The mxDVP workflow achieved the following notable outcomes:

• Deep proteome coverage: The Orbitrap Astral MS enabled identification of >6,000 proteins from approximately 100 cell equivalents, and robust profiling across ~3,600 cell subpopulations isolated from human pancreatic tissue.
• Revealed cellular heterogeneity: Multiplexed imaging combined with MS uncovered rare polyhormonal endocrine cells co-expressing markers (e.g., CHGA, GCG, NPDC1, SST) and proteomic signatures suggestive of metabolic, mitochondrial and stress-adaptation programs—features not captured by antibody panels alone.
• High reproducibility: Quantitative metrics showed coefficients of variation typically below 10%, protein ID overlap >85% between replicates, and Pearson correlation coefficients >0.95, demonstrating both identification and quantitation robustness.
• Effective contamination control: Optimized washing and protocol adjustments minimized residual antibody or imaging-buffer signal in downstream MS, with control experiments indicating negligible impact on proteome quality.
• Spatially informed discoveries: Integration of imaging and MS data revealed spatial relationships such as correlations between islet size, polyhormonal states and local vascularization—observations dependent on maintained tissue context.

These results illustrate that combining targeted spatial phenotyping with unbiased proteomics expands discovery space: imaging guides selection of biologically relevant cells while MS provides the depth to detect low-abundance transcription factors, signaling and metabolic proteins critical for understanding cell plasticity.

Benefits and practical applications

mxDVP provides several advantages for analytical and biomedical applications:

• Discovery of rare or transitional cell states in situ, enabling studies of tissue regeneration, disease initiation and heterogeneity-driven therapy resistance.
• Compatibility with archived FFPE material and multiplexed imaging workflows, facilitating retrospective clinical cohort analyses and biomarker discovery.
• Flexibility to tune the workflow for depth (maximize protein IDs from low-input pools) or spatial granularity (focus on neighborhood or single-cell mapping) depending on the research question.
• High quantitative reproducibility suitable for comparative studies, method validation and translational pipelines.

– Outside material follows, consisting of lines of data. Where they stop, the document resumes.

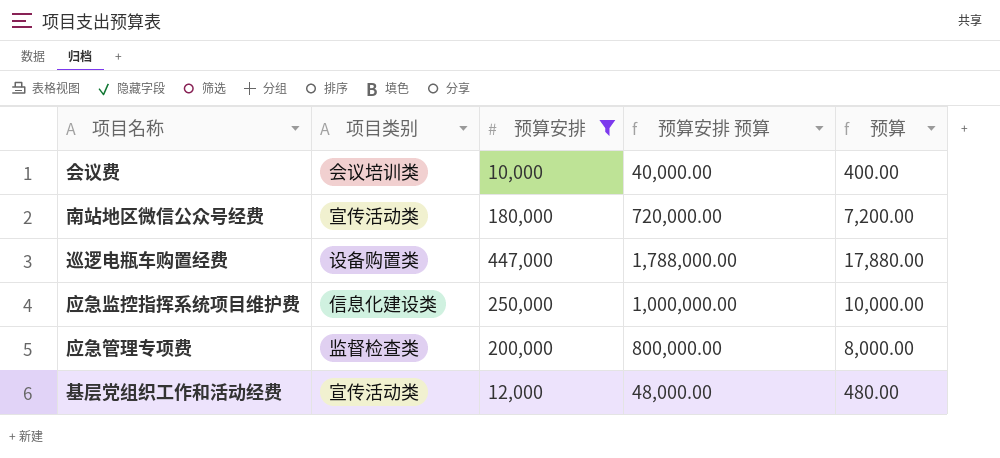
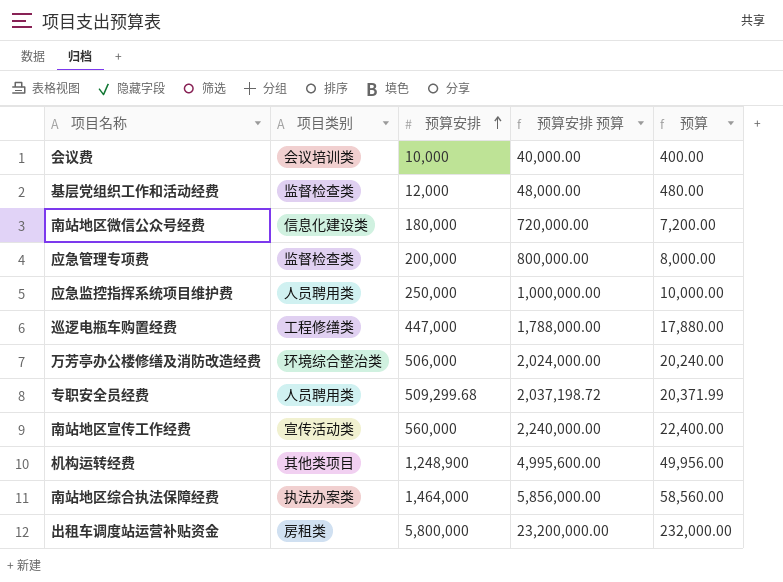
filter: 预算安排 <= 447,000 -> none
row order: none -> 预算安排 ascending
基层党组织工作和活动经费 | 项目类别: 宣传活动类 -> 监督检查类
南站地区微信公众号经费 | 项目类别: 宣传活动类 -> 信息化建设类
应急监控指挥系统项目维护费 | 项目类别: 信息化建设类 -> 人员聘用类
巡逻电瓶车购置经费 | 项目类别: 设备购置类 -> 工程修缮类

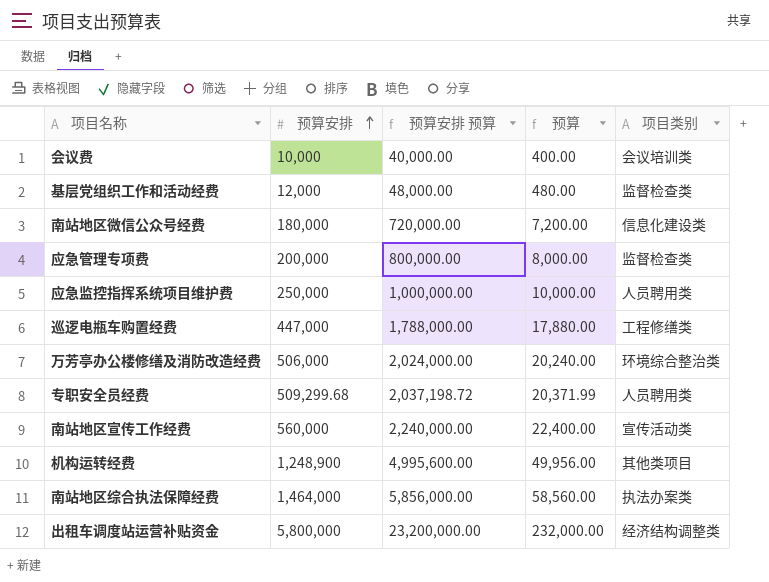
column 项目类别 | position: 2 -> 5
出租车调度站运营补贴资金 | 项目类别: 房租类 -> 经济结构调整类

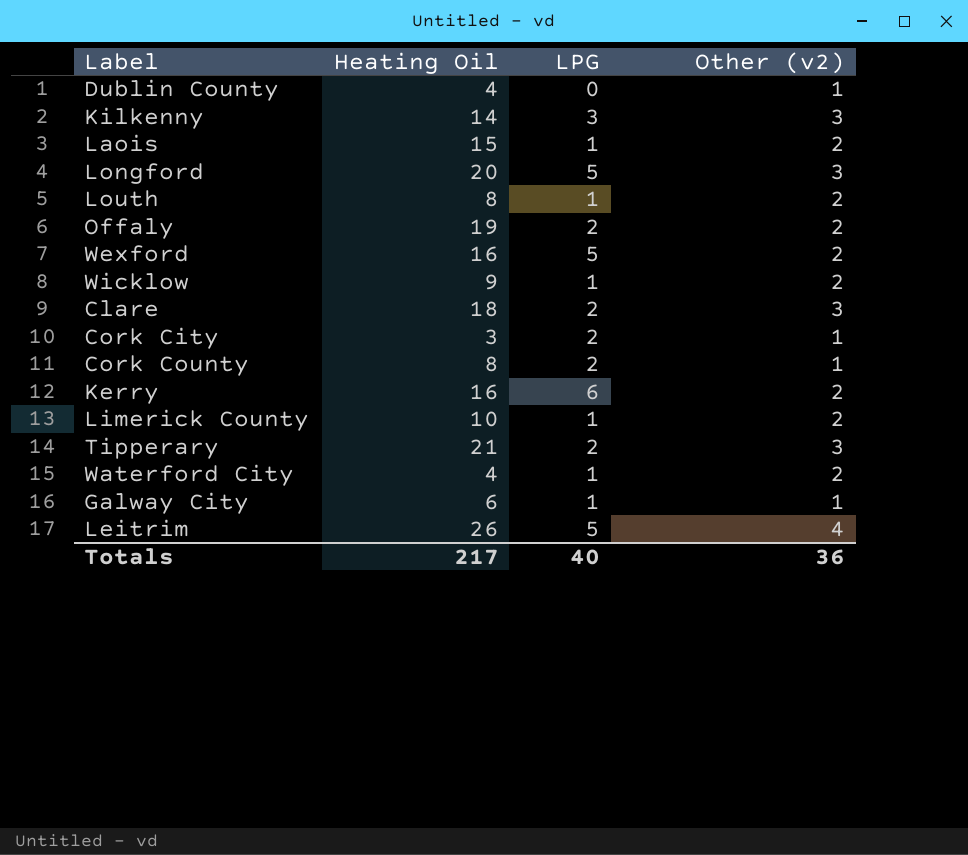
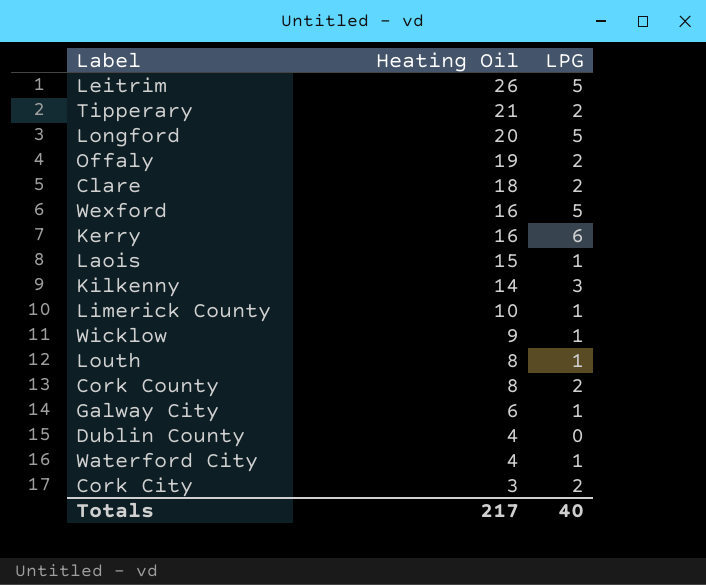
row order: none -> Heating Oil descending
column Other (v2) | position: 4 -> none

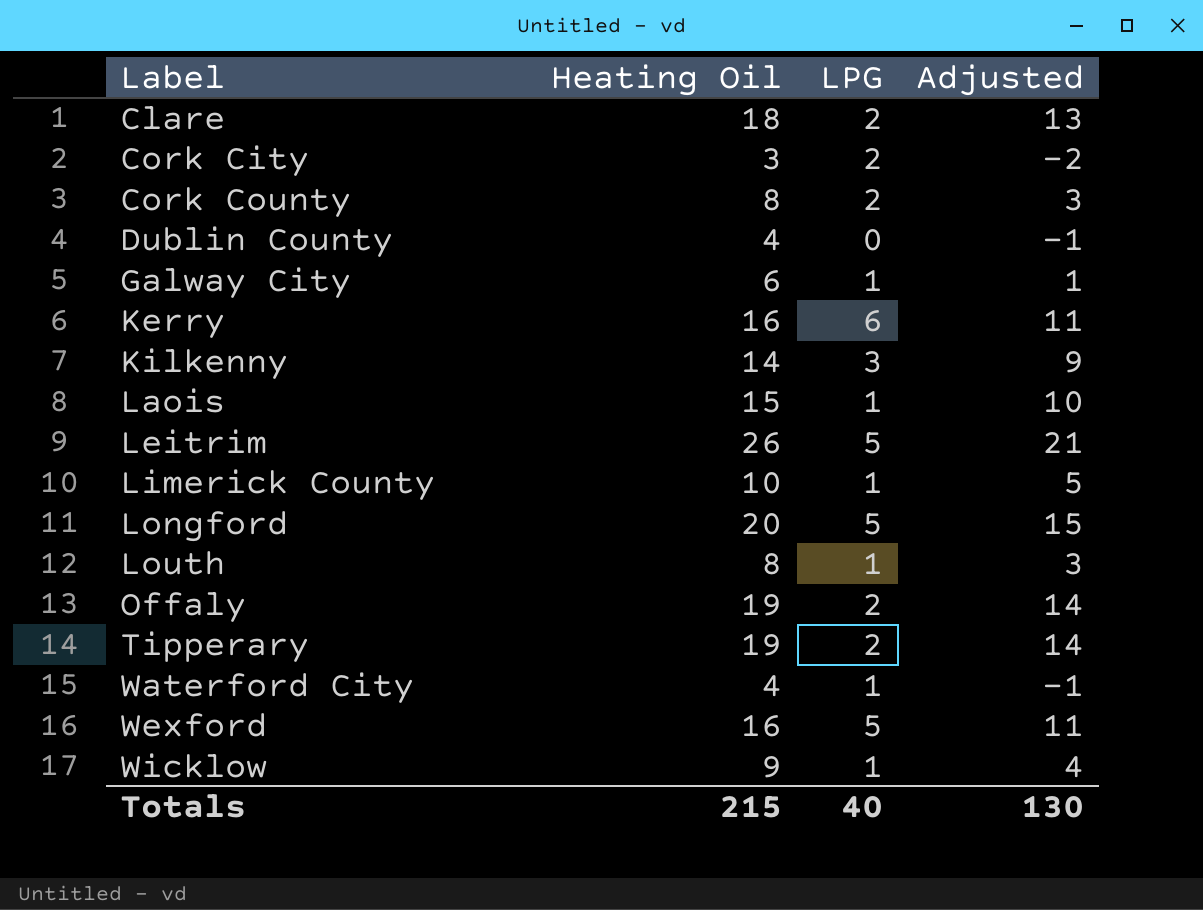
row order: Heating Oil descending -> Label ascending
column Adjusted | formula: none -> [Heating Oil] - 5
Tipperary | Heating Oil: 21 -> 19
Totals | Heating Oil: 217 -> 215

Future trends and applications

Anticipated evolutions and opportunities for spatial proteomics and mxDVP include:

• Increased throughput through faster, higher-sensitivity MS acquisition modes and further automation of LMD and contour export steps, enabling larger clinical cohorts and tissue banks to be interrogated.
• Integration with multi-omics modalities (spatial transcriptomics, metabolomics) for richer mechanistic models of tissue ecosystems and disease processes.
• Refined computational tools for automated contour selection, batch correction and spatial statistics to scale discovery and reduce human-in-the-loop bottlenecks.
• Clinical translation: targeted panels derived from deep spatial proteomes could inform diagnostics, prognostics and spatially guided therapeutic strategies.

Conclusion

mxDVP demonstrates that coupling high-plex spatial phenotyping with ultra-sensitive LC–MS/MS yields deep, spatially resolved proteomes from ultra-low inputs. The approach successfully identifies rare cell types and uncovers molecular programs linked to cell plasticity and microenvironmental context, with strong reproducibility metrics. As instrumentation and automation advance, workflows like mxDVP are poised to become scalable tools for translational research and biomarker discovery across complex tissues.

References

1. Mardamshina M., et al. Image Analysis with PIPΣX: An Integrated Automated Pipeline for Image Processing and EXploration for Diverse Tissue Types. bioRxiv 2025.05.04.652145. doi:10.1101/2025.05.04.652145
2. Mardamshina M., et al. Streamlining Multiplexed Tissue — (citation details incomplete in source; referenced in original material).